I met John Grunsfeld outside a coffee shop in Houston, across the street from Johnson Space Center, a little more than five years ago.
He had only recently retired from NASA after a long and storied career. Over the course of nearly two decades, Grunsfeld had flown into space five times, the latter three of which were missions to service the Hubble Space Telescope. A physicist by training, Grunsfeld had become affectionately known as a “Hubble Hugger” for his work on the venerable instrument in space.

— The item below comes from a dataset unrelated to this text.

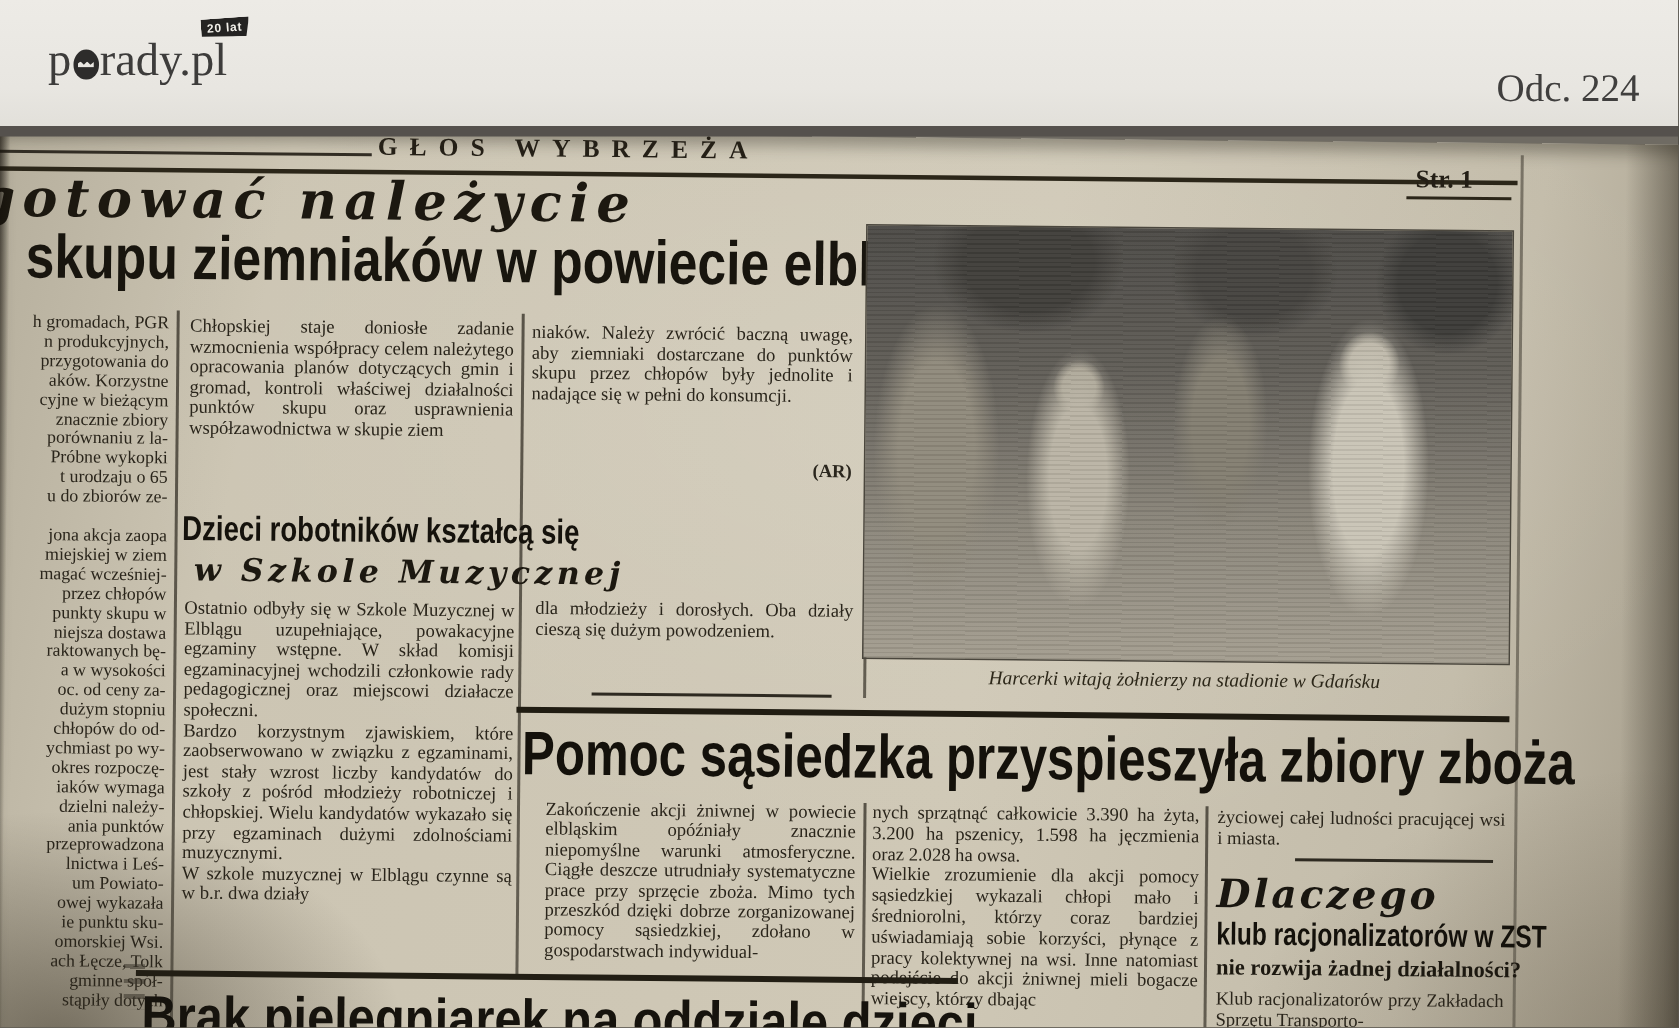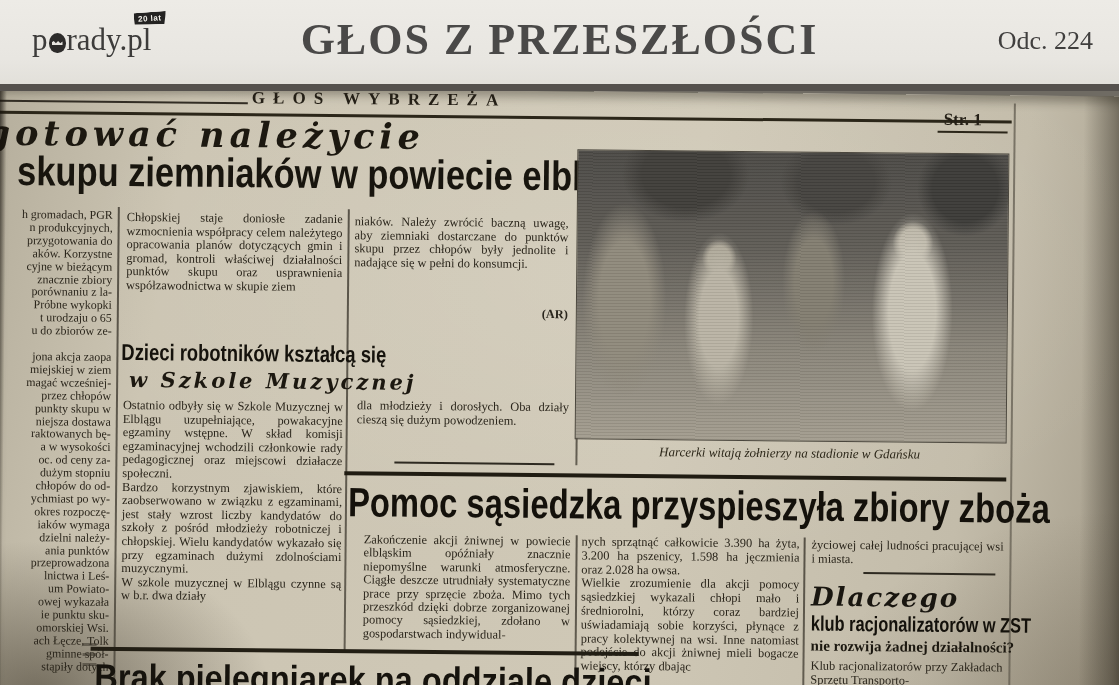"GŁOS Z PRZESZŁOŚCI" h1.site-title { html: <h1>GŁOS Z PRZESZŁOŚCI</h1> -> none }
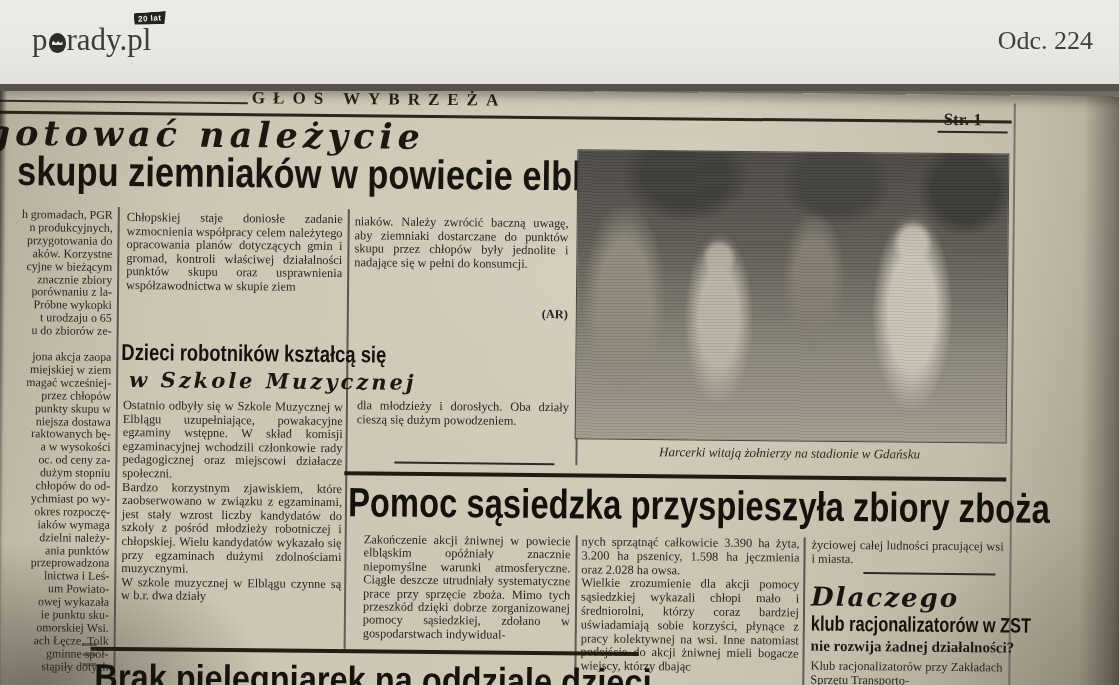"Odc. 224" .episode { top: 26px -> 44px }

He had then left the astronaut corps and gone on to lead NASA’s science missions as associate administrator of the agency’s science directorate. When we met late in the fall of 2016, Grunsfeld had just returned to private life. Now that he could speak more freely, I wanted to know what Grunsfeld really thought about the space agency’s science priorities. He was in Houston for his annual astronaut physical, and we enjoyed the pleasant late November sunshine as cars zipped by on NASA Road 1.
We discussed a number of topics, but what stood out to me during that conversation were the few minutes we touched on the James Webb Space Telescope. Grunsfeld explained his concerns about Webb and the hundreds of single-point failures it faced during the deployment process in space. So many things could go wrong, he said worryingly. He thought something probably would go sideways, and then where would NASA be the next time it went to Congress and asked for big money to fund an ambitious science project?
This conversation stuck with me, and as I spoke with other scientists and engineers over the years, each offered variations on this theme of concern. Over time, in my mind, it seemed probable that something very well could go wrong during Webb’s deployment or its transit to a Lagrange point 1.5 million kilometers from Earth. As delays mounted, I began to wonder whether the telescope would even launch. Perhaps none of Grunsfeld’s successors would want to assume the personal risk of Webb failing on his or her watch.
But then, something miraculous happened. On Christmas morning of 2021, the James Webb Space Telescope successfully launched from Earth. Thomas Zurbuchen, now NASA’s associate administrator for science, had made the call. If Webb was going to fail, he would take the blame.
Not only did Webb launch, its Ariane 5 rocket performed the flight with such precision that the spacecraft was able to save precious fuel for maneuvering, thereby extending its lifetime. Over the next two weeks, engineers and scientists executed hundreds of steps to unfold and fully extend the telescope and its massive sunshield. And then, finally, on Monday, the spacecraft performed one final major burn of its thrusters, falling into a halo orbit around the L2 point.
This means that the Webb space telescope has reached its final destination, a 180-day orbit around this L2 point, which keeps the telescope in line with the Earth as both the instrument and planet orbit around the Sun. Here, while using a minimum amount of fuel to hold its position, Webb can use its sunshield to keep the infrared telescope and its instruments cold.
The work is not done. The telescope has 18 primary mirror segments, which are moved by 132 actuators. These actuators have already been tested and shown to work. Now, over the next three months, telescope operators will fine-tune the alignment of these mirrors. During this process, scientists will use a Sun-like star named HD84406 to focus the mirrors. This star is located about 240 light years from Earth and can be found in Ursa Major near the bowl of the Big Dipper.
At the same time, in the wake of the sunshield, these mirrors and their scientific instruments will continue to cool in order to be able to detect the weak, ultra-distant signals of heat from the Universe’s oldest galaxies.
At times, it remains difficult to believe this is really happening. But all of the unprecedented stuff for this large space science project is complete, and now the commissioning of the instruments should be fairly routine. Webb won’t be ready for science operations until June, but the odds are very high that it will get there.
I have only been a very outside observer of this process over the last five years—knowing enough to be concerned about the fate of this $10 billion telescope but not facing any serious consequences should it fail. Even so, I have worried much, and more, about the fate of Webb. At times I have despaired about it ever making a science observation. And so I have felt elated over the last couple of weeks as everything has fallen neatly into place.
I can only imagine the utter delight of astronomers, physicists, and scientists who have worked directly on this project. Bravo to you all.